C’est impossible de retenir les joueurs ! À l’ASEC, la situation financière ne permet pas de miser sur la continuité et garder les jeunes. Dès qu’ils font des bons matchs en Ligue des champions, on leur fait des offres impossibles à refuser. La reconstruction est permanente. Les gros clubs gardent leurs internationaux parce qu’ils peuvent leur payer de très gros salaires. En revanche, le vivier est tellement important qu’il est possible d’être compétitif sur une courte période et faire un coup d’éclat en C1. C’est ce qu’on a fait avec le Cotonsport Garoua. On est arrivés en demi-finales, et quelques mois après, il ne restait que deux joueurs sur les 11. Tous les autres sont partis.

Avec le Cotonsport, vous êtes éliminés sur le fil en demi-finales de la Ligue des champions 2013 contre les Égyptiens d’Al Ahly (1-1 à l’aller, 1-1 au retour, 7-6 aux tirs au but). À quoi ça s’est joué ? Ce qui nous a manqué, ça rejoint un peu ce que nous venons d’évoquer sur les différents championnats. La continuité et la maturité. Les Égyptiens avaient joué et remporté des CAN, avaient énormément d’expérience, savaient jouer sous haute pression. Le tir au but décisif qui aurait pu nous faire gagner, c’est mon meilleur joueur, Yougouda, qui le tire. Tout meilleur buteur de la C1 qu’il était, il avait dix-neuf ans seulement. Ils ont mieux géré les pénos que nous. Le huis clos (le match retour s’est déroulé à huis clos pour des raisons de sécurité, ndlr), ça n’a pas été un problème.

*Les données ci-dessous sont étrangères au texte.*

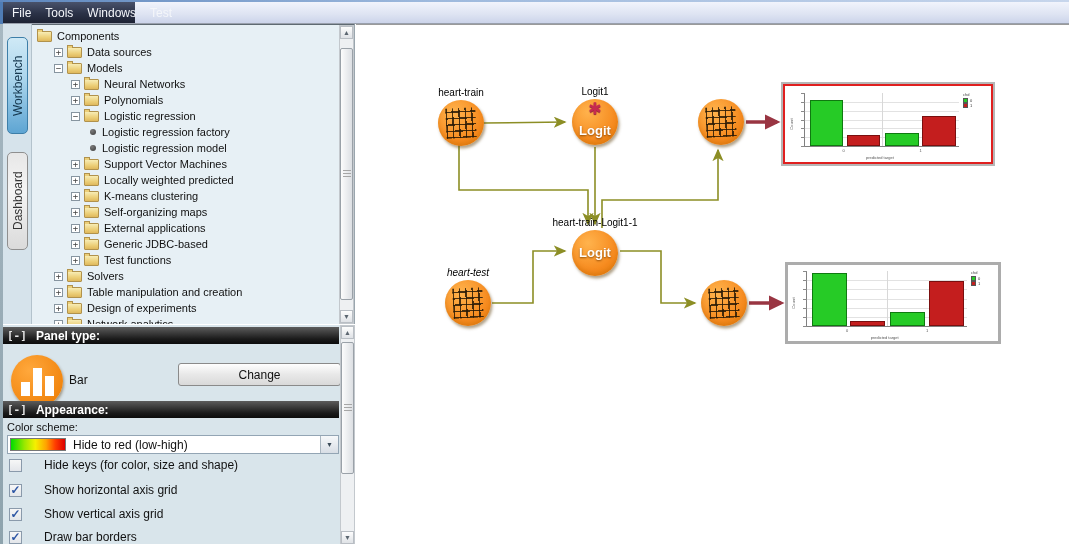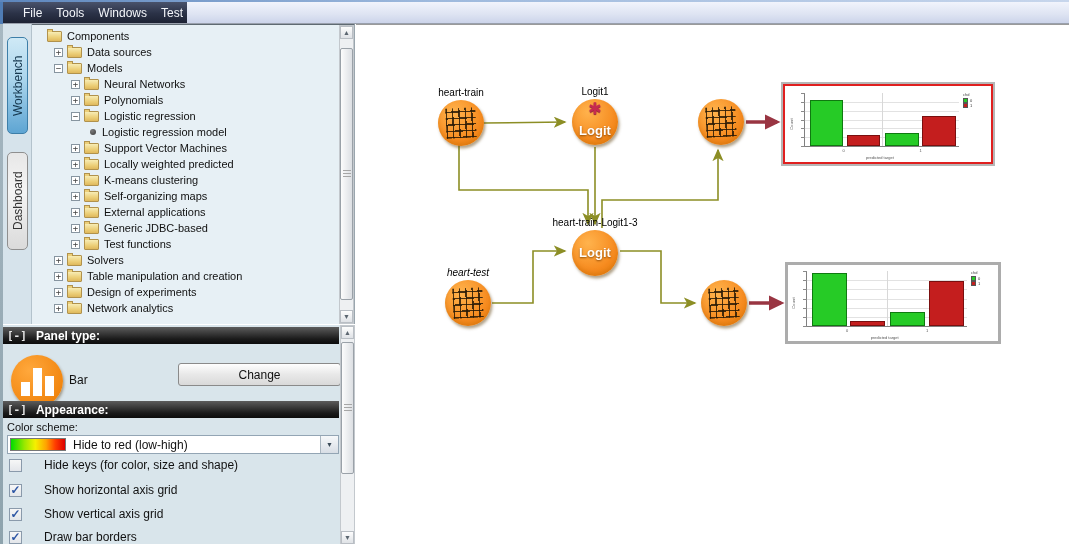"File" .menubar-dark { padding-left: 20px -> 9px; width: 184px -> 132px }
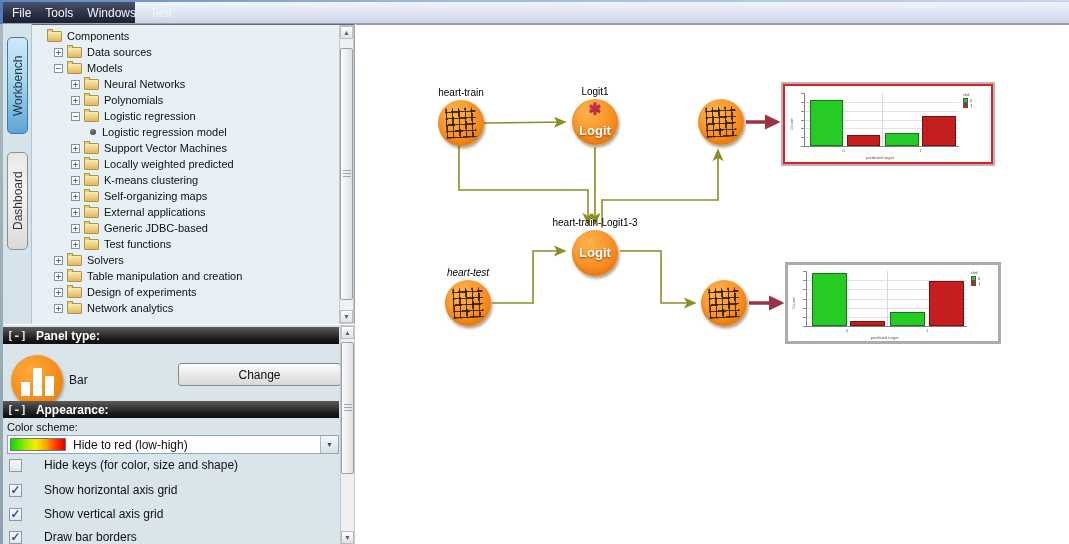"Components" div.tree-row { padding-left: 14px -> 4px }
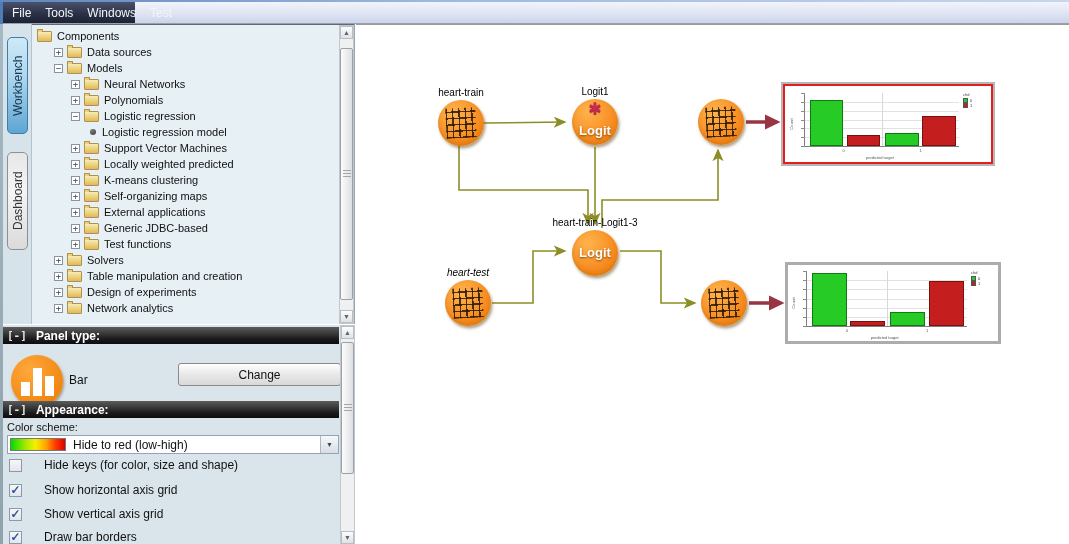"Logistic regression factory" div.tree-row { html: none -> <div> <span></span> <span>Logistic regression factory</span> </div> }
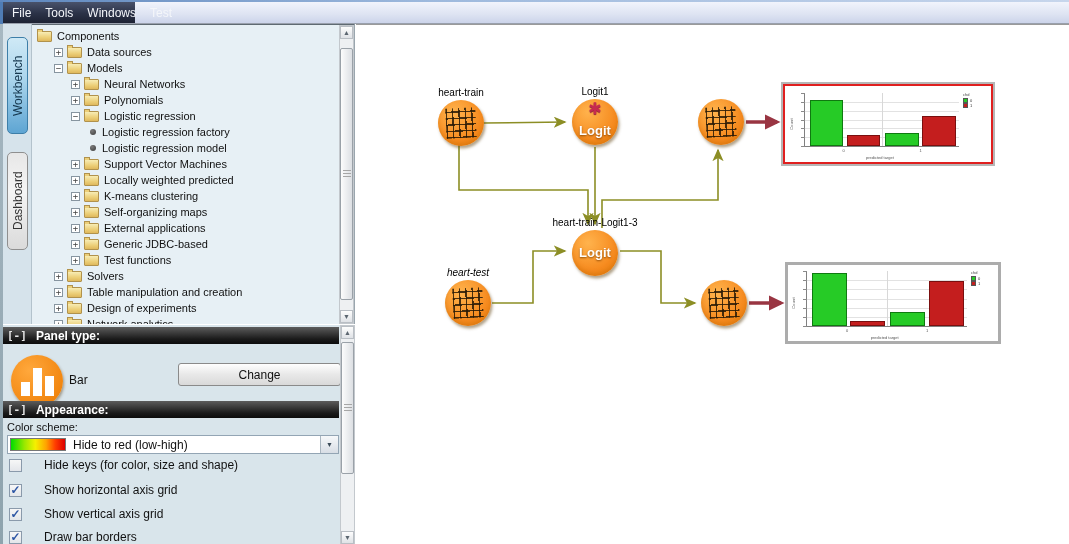"heart-train-Logit1-3" div.node-label { text: heart-train-Logit1-3 -> heart-train-Logit1-1 }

Au contraire, Al Ahly a fléchi physiquement et n’avait pas les supporters pour les booster. On a mieux fini qu’eux, mais il fallait tuer le match avant les tirs au but. Donc le manque de réalisme a pesé très lourd. Après le Cameroun, il y a eu l’Espérance de Tunis, et ça ne s’est pas très bien passé. Vous changez de poste cinq fois en neuf mois et après votre passage, la situation du club se détériore, tout le monde en prend pour son grade, y compris l’ex-entraîneur Ruud Krol et vous.

Qu’il y ait eu une communication pour me faire des reproches, c’est logique parce qu’il y a eu un litige et une décision de justice en ma faveur. Mais un exemple simple résume les problèmes de gestion au club : j’ai ramené Moussa Marega d’Amiens, gratuitement et avec un petit salaire. Il était beaucoup plus fort que tout le monde, mais certaines personnes ont tout fait pour qu’il parte. Un an plus tard, il est titulaire en L1 portugaise, et claque 16 buts en un an avec le Maritimo. Quand la prise de décision dans un club est partagée et que certains ont peur pour leur pouvoir, impossible de gérer les affaires normalement.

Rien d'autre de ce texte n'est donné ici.